Meaning      : Yamada is at school.

But since particle ni (に) is followed by particle mo (も) the usage or the purpose changed from the original one. Particle mo (も) in this context of sentence indicates total negation concerning the meaning in the sentence itself since it is also followed with a past negative form imasendeshita (いませんでした). The meaning became Yamada-san is no where to be found.

10.         おとうとは せい_____たかいです。

Romaji : Otouto wa sei (ga) takai desu.

Meaning : (My) brother is tall.

1.が 2.を 3.で 4.に

Answer : 1

The right answer is in the first option. It is indicating the object adjectives. The subject in this sentence is otouto (my brother). The object is his or her brother’s height (sei).

11.         けさは 9時____ いえを 出ました。

Romaji : Kesa wa kuji (goro) ie wo demashita.

Meaning : This morning I got out from home at nine o’clock.

1.など 2.ごろ 3.しか 4.だけ

        Answer : 2

The correct answer is in the second option. We use it to express the time of an activity occurs or action is being done. The action which is being done in the sentence is that the subject got out from home. The time of the action which is stated in the sentence is it happened at nine o’clock.
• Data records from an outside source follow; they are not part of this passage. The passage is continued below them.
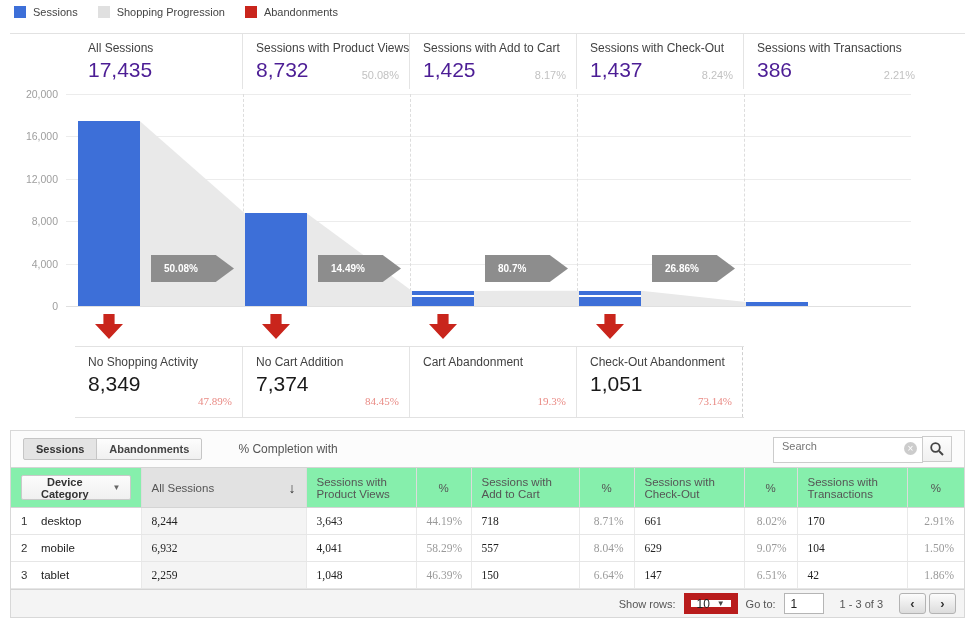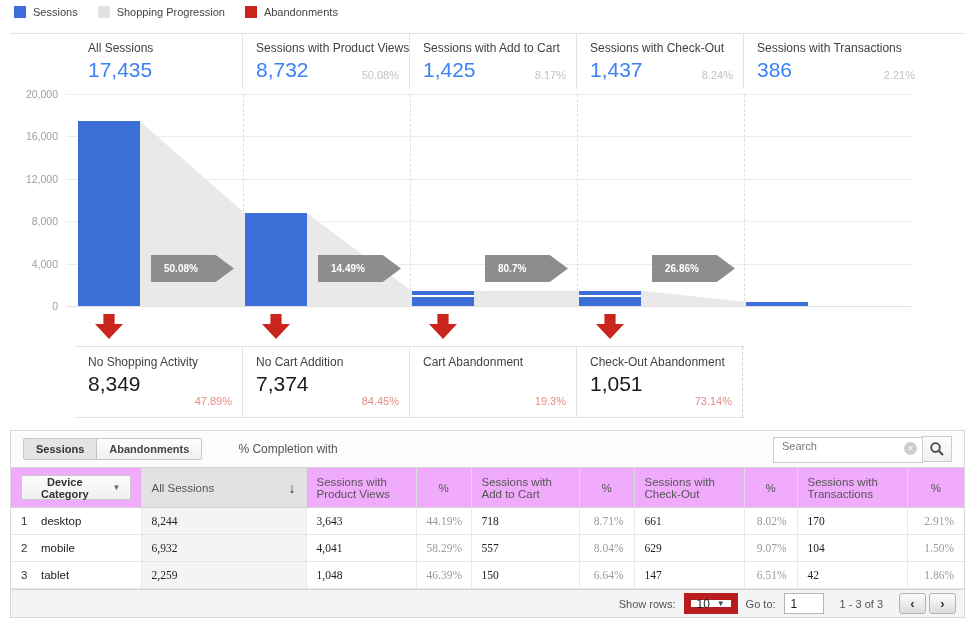--- a/index.html
+++ b/index.html
@@ -19,7 +19,7 @@
   .stage { position:absolute; top:0; height:55px; width:167px; padding:7px 0 0 13px; }
   .stage + .stage { border-left:1px solid #e4e4e4; }
   .stage-title { font-size:12px; color:#424242; white-space:nowrap; }
-  .stage-value { font-size:21px; color:#3b82f6; margin-top:3px; }
+  .stage-value { font-size:21px; color:#4c1d95; margin-top:3px; }
   .stage-pct { position:absolute; right:10px; bottom:8px; font-size:11px; color:#c2c2c2; }
 
   .gridline { position:absolute; left:56px; width:845px; height:1px; background:#ececec; }

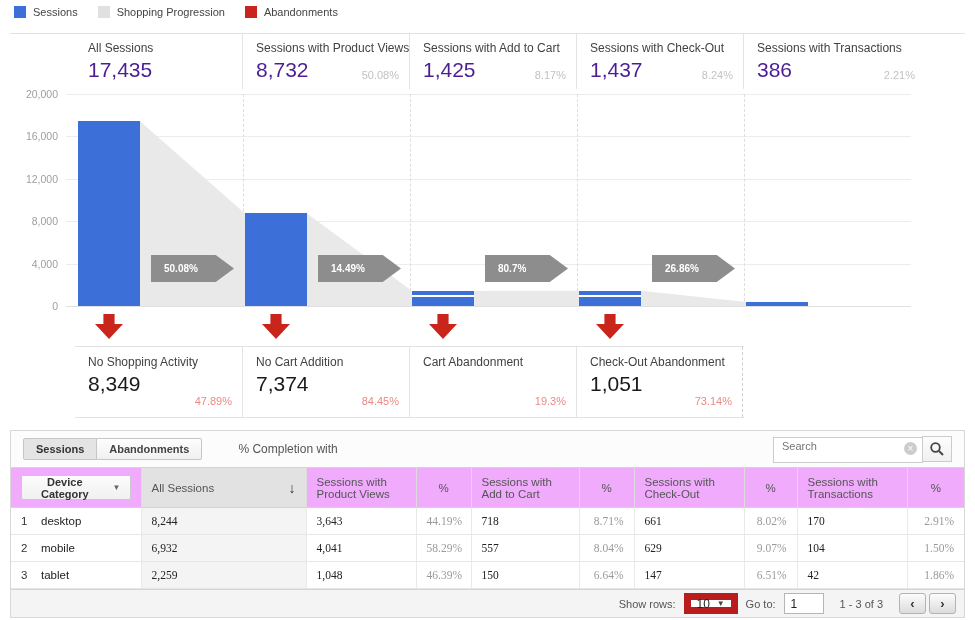--- a/index.html
+++ b/index.html
@@ -44,7 +44,7 @@
   .stat:last-child { border-right:1px dashed #cfcfcf; }
   .stat-title { font-size:12px; color:#424242; white-space:nowrap; }
   .stat-value { font-size:21px; color:#1a1a1a; margin-top:3px; }
-  .stat-pct { position:absolute; right:10px; bottom:10px; font-size:11px; color:#e98a84; }
+  .stat-pct { position:absolute; right:10px; bottom:10px; font-size:11px; color:#e98a84;font-family:Liberation Serif, serif; }
 
   
   .tbl-wrap { position:absolute; left:10px; top:430px; width:955px; border:1px solid #d8d8d8; background:#fff; }

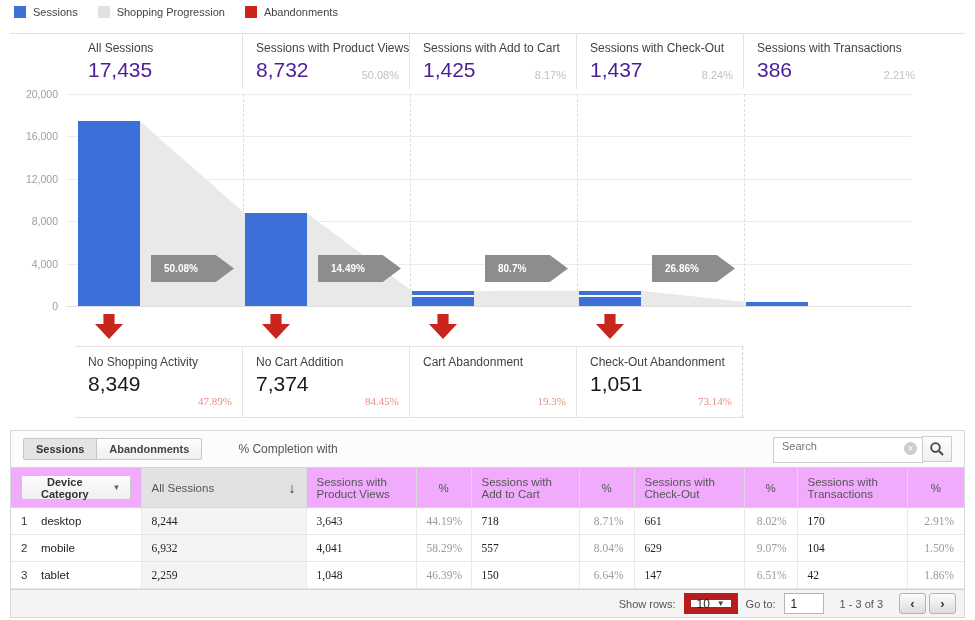--- a/index.html
+++ b/index.html
@@ -66,7 +66,7 @@
     background:linear-gradient(#fdfdfd,#f0f0f0); display:flex; align-items:center; justify-content:center; cursor:pointer; }
 
   table { border-collapse:collapse; table-layout:fixed; width:953px; font-size:11.5px; }
-  thead th { background:#f0abfc; border-top:1px solid #d4d4d4; border-bottom:1px solid #d4d4d4;
+  thead th { background:#86efac; border-top:1px solid #d4d4d4; border-bottom:1px solid #d4d4d4;
     height:40px; font-weight:normal; color:#555; text-align:left; padding:4px 10px; vertical-align:middle; }
   thead th + th { border-left:1px solid #dcdcdc; }
   th.sorted { background:#e2e2e2; }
12.         学生は ここ____すわって ください。

Romaji : Gakusei wa koko (ni) suwatte kudasai.

Meaning : Student please take a seat in here.

1.や 2.も 3.と 4.に

Answer : 4

The right option is in the fourth option. The answer above is using particle ni (に). It is used to give an information about a place which is pointed. In context of the sentence, the student is pointed to sit to the location which is inferred with particle ni (に). The location is represented with koko (ここ) which means here.

13.         わたしは かぜ____あたまが いたいです。

Romaji : Watashi wa kaze (de) atama ga itai desu.

Meaning : My head is dizzy because of the wind.

1.が 2.に 3.で 4.を

Answer : 3

The correct answer is the third option. In the above sentence once again we learned about another usage which is expressed by using particle de (で). It is used to express cause or reason for something happened. Because of the wind or kaze (かぜ) which is denoted using particle で, the speaker feels dizzy in his or head.

14.         あした じゅぎょうが ある____どうか ともだちに ききました。

Romaji : Ashita jyugyou ga aru (ka) douka tomodachi ni kikimashita.

Meaning : I asked my friend whether there are classes or not tomorrow.

1.を 2.か 3.は 4.が

Answer : 2

The right answer is the second option. It is using particleか for asking a choice which can be translated whether or whether not. It is normally the choice are between two contradicting things. Those are whether or not tomorrow the class is going to be held. We use particle か to indicate the choice.

15.         「どの ネクタイを かいますか。」「その あかい___を かいます。」

Romaji : [Dono nekutai wo kaimasuka] [Sono akai (no) wo kaimasu].

Meaning : Which necktie (do you) want to buy ? (I will) buy the red one.

1.な 2.の 3.は 4.も

        Answer : 2

The right answer is the second option. It is common to omit the noun which has already known in a discussion. The speaker is actually said sono akai no nekutai wo kaimasu which means (I will) buy the red necktie. But since both parties which involved in the conversation above already knew about the noun which is being asked the noun is omitted. Partikel の is used to indicate possession. In the sentence’s context, the characteristics that is possessed by the necktie is red.